The Canton Worthy: Defensive Backs

After looking at head coaches on Wednesday and then linemen on both sides of the ball yesterday, I wrap up the week (but not the series) looking at a group of defensive backs up for the NFL’s Hall of Fame. Three of these men played the bulk of their careers as free safeties, while the other two were corners. Interestingly, the last three all played together in 2009 for the Denver Broncos*, and four out of five of these players played in Denver at some point in their careers, while three out of five played for the Jets–but never together.

*That Broncos squad, Josh McDaniels’ first, went 8-8 while the defense ranked third against the pass.

For my comparisons throughout this series, I’ve been looking at the Hall of Fame list posted on pro-football-reference.com. According to the last, there is no distinction between safeties or cornerbacks. Instead, PFR refers to all of those players as “defensive backs.” So, instead of breaking these five players down by position like I did yesterday with guards and tackles, I’ll be comparing them to fellow defensive backs.

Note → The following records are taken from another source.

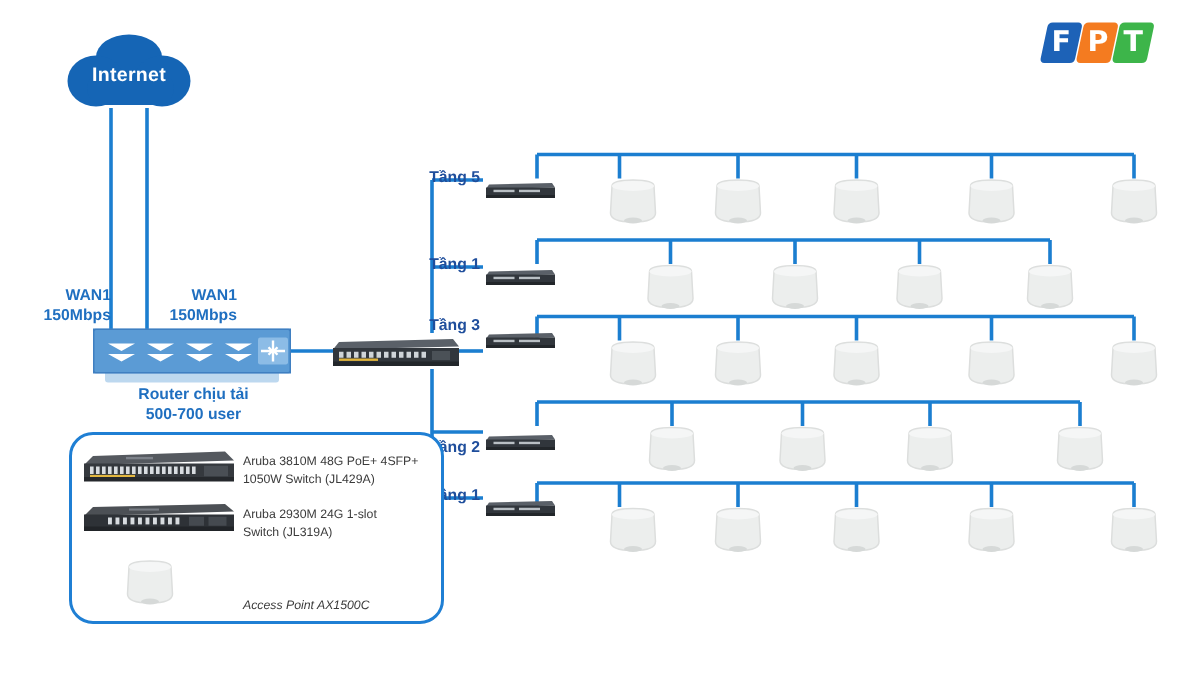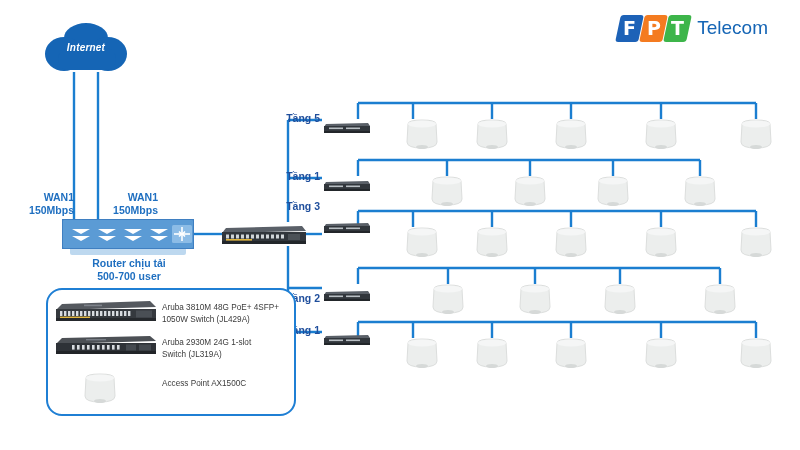--- a/index.html
+++ b/index.html
@@ -72,23 +72,22 @@
     height: 56px;
   }
   .cloud-label {
     position: absolute;
     left: 0;
     top: 22px;
     width: 84px;
     text-align: center;
     color: #ffffff;
     font-weight: bold;
-    font-size: 10px;
+    font-size: 13px;
     letter-spacing: .2px;
-    font-style: italic;
   }
 
   
   .wan-label {
     position: absolute;
     font-size: 10.5px;
     font-weight: bold;
     color: #1f6fc0;
     line-height: 13px;
     text-align: right;
@@ -250,21 +249,20 @@
       <path d="M756 322 L756 338"></path>
     </g>
   </svg>
 
   <div class="logo">
     <div class="logo-marks">
       <div class="logo-letter" style="background:#1d62b7"><span>F</span></div>
       <div class="logo-letter" style="background:#f47b20"><span>P</span></div>
       <div class="logo-letter" style="background:#3db54a"><span>T</span></div>
     </div>
-    <div class="logo-text">Telecom</div>
   </div>
 
   <div class="cloud">
     <svg width="84" height="56" viewBox="0 0 84 56">
       <g fill="#1565b5">
         <ellipse cx="42" cy="18" rx="22" ry="15"></ellipse>
         <ellipse cx="20" cy="34" rx="19" ry="17"></ellipse>
         <ellipse cx="64" cy="34" rx="19" ry="17"></ellipse>
         <rect x="14" y="28" width="58" height="22" rx="11"></rect>
       </g>
@@ -422,21 +420,21 @@
     </div>
     <div class="ap" style="left:682px; top:175px;">
       <svg width="36" height="34" viewBox="0 0 36 34">
         <path d="M4 6 q0-4 14-4 q14 0 14 4 l1 18 q0 6 -15 6 q-15 0 -15 -6 z" fill="#eceeed" stroke="#dcdedd" stroke-width="1"></path>
         <ellipse cx="18" cy="6" rx="14" ry="3.4" fill="#f5f6f6"></ellipse>
         <ellipse cx="18" cy="29" rx="6" ry="2" fill="#d6d9d8"></ellipse>
       </svg>
     </div>
   </div>
 
-  <div class="floor-label" style="left:278px; top:200px; width:42px;">Tầng 3</div>
+  <div class="floor-label" style="left:278px; top:211px; width:42px;">Tầng 3</div>
   <div class="floor-switch" style="left:324px; top:220px;">
     <svg width="46" height="13" viewBox="0 0 46 13">
       <polygon points="2,3 44,2 46,5 0,6" fill="#5a6068"></polygon>
       <rect x="0" y="5" width="46" height="6" fill="#31363c"></rect>
       <rect x="0" y="10" width="46" height="2" fill="#22262a"></rect>
       <g fill="#b9bfc4">
         <rect x="5" y="6.5" width="14" height="1.6"></rect>
           <rect x="22" y="6.5" width="14" height="1.6"></rect>
       </g>
     </svg>
@@ -636,17 +634,17 @@
     <div>Switch (JL319A)</div>
   </div>
 
   <div class="legend-ap">
     <svg width="36" height="34" viewBox="0 0 36 34">
       <path d="M4 6 q0-4 14-4 q14 0 14 4 l1 18 q0 6 -15 6 q-15 0 -15 -6 z" fill="#eceeed" stroke="#dcdedd" stroke-width="1"></path>
       <ellipse cx="18" cy="6" rx="14" ry="3.4" fill="#f5f6f6"></ellipse>
       <ellipse cx="18" cy="29" rx="6" ry="2" fill="#d6d9d8"></ellipse>
     </svg>
   </div>
-  <div class="legend-text" style="left:162px; top:378px;">
+  <div class="legend-text" style="left:162px; top:398px;font-style:italic;">
     <div>Access Point AX1500C</div>
   </div>
 
 </div>
 
 </body></html>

However, I will be comparing them to defensive backs of a certain era–from 1989 until 2013, the former because that’s the earliest any of these five began his career, and 2013 because that’s the last year that any of these guys played.

Veterans Day with the Baltimore Ravens” by Maryland National Guard is licensed under CC BY-ND 2.0

Steve Atwater, Free Safety: Denver Broncos, 1989-1998 & New York Jets, 1999

Atwater, known for his bone-crushing hits over the middle, went 20th overall to the Broncos in the 1989 draft out of Arkansas. Over the next decade, he started at least 14 games every season. He picked off 24 passes, forced five fumbles, recovered eight fumbles and collected 1,125 total tackles. He made All-Pro in 1991 and 1992 while reaching eight Pro Bowls in a span of nine years. He was one of the team’s defensive leaders when Denver won back-to-back Super Bowls in the 1997 and 1998 seasons.

 

John Lynch, Strong Safety/Free Safety: Tampa Bay Buccaneers, 1993-2003 & Denver Broncos, 2004-2007

Over the years in Tampa Bay, John Lynch led a revolution that helped transform the Bucs from the Yuks into a Super Bowl winner. The Stanford product went in the third round of the 1993 draft to Tampa, where he’d patrol the center of the field for the following 11 seasons. In that time, he went to five Pro Bowls, made All-Pro twice, and won Super Bowl XXXVII. Lynch later left for Denver, where he made another four Pro Bowls before retiring. In the end, that’s nine Pro Bowls, two All-Pro selections, seven trips to the playoffs and one championship.

 

Ty Law, Cornerback: New England Patriots, 1995-2004; New  York Jets, 2005, 2008; Kansas City Chiefs, 2006-2007; Denver Broncos, 2009

Ty Law was another first round pick, going No. 23 to the Patriots out of Michigan in 1995. He was part of the team that lost Super Bowl XXXI to the Packers, but then he collected three Super Bowl rings at the start of the Brady-Belichick Dynasty. By the time he retired as a member of the Broncos, he’d made five Pro Bowls (four with the Patriots, one with the Jets) and had been named All-Pro twice. He finished his career with 53 interceptions, seven of which he returned for touchdowns, which is the 11th most all-time.

 

Champ Bailey, Cornerback: Washington Redskins, 1999-2003 & Denver Broncos, 2004-2013

Before getting dealt to the Broncos for running back Clinton Portis prior to the start of the 2004 season, Champ Bailey had already intercepted 18 passes and collected 312 total tackles while getting voted into four Pro Bowls as a five-year member of the Redskins. Over the next 10 seasons in Denver, he’d be named All-Pro three times while making another eight Pro Bowls. He led the league in interceptions with 10 in 2006 and finished his career with 52.

 

Ed Reed, Free Safety: Baltimore Ravens, 2002-2012; New York Jets, 2013; Houston Texans, 2013

The 24th overall pick out of Miami (Fla.) in the 2002 draft, Reed played 11 years for the Ravens before splitting his final season between the Jets and Texans. In his first decade-plus in Baltimore, Reed was named the 2004 Defensive Player of the Year, won one Super Bowl, made nine Pro Bowls and was elected All-Pro five times. Throughout his 12-year career, Reed intercepted 64 passes, which is seventh all-time. His 1,590 interception return yards is the most all-time.

 

The Breakdown

Which of the five of Atwater, Lynch, Law, Bailey and Reed gets into the Hall of Fame? Remember two things: 1) Only a maximum of five finalists can be inducted in a given year, and 2) I’ve already selected center Kevin Mawae and guard Alan Faneca. I have at most three remaining spots between these five and three offensive playmakers I’ve yet to discuss.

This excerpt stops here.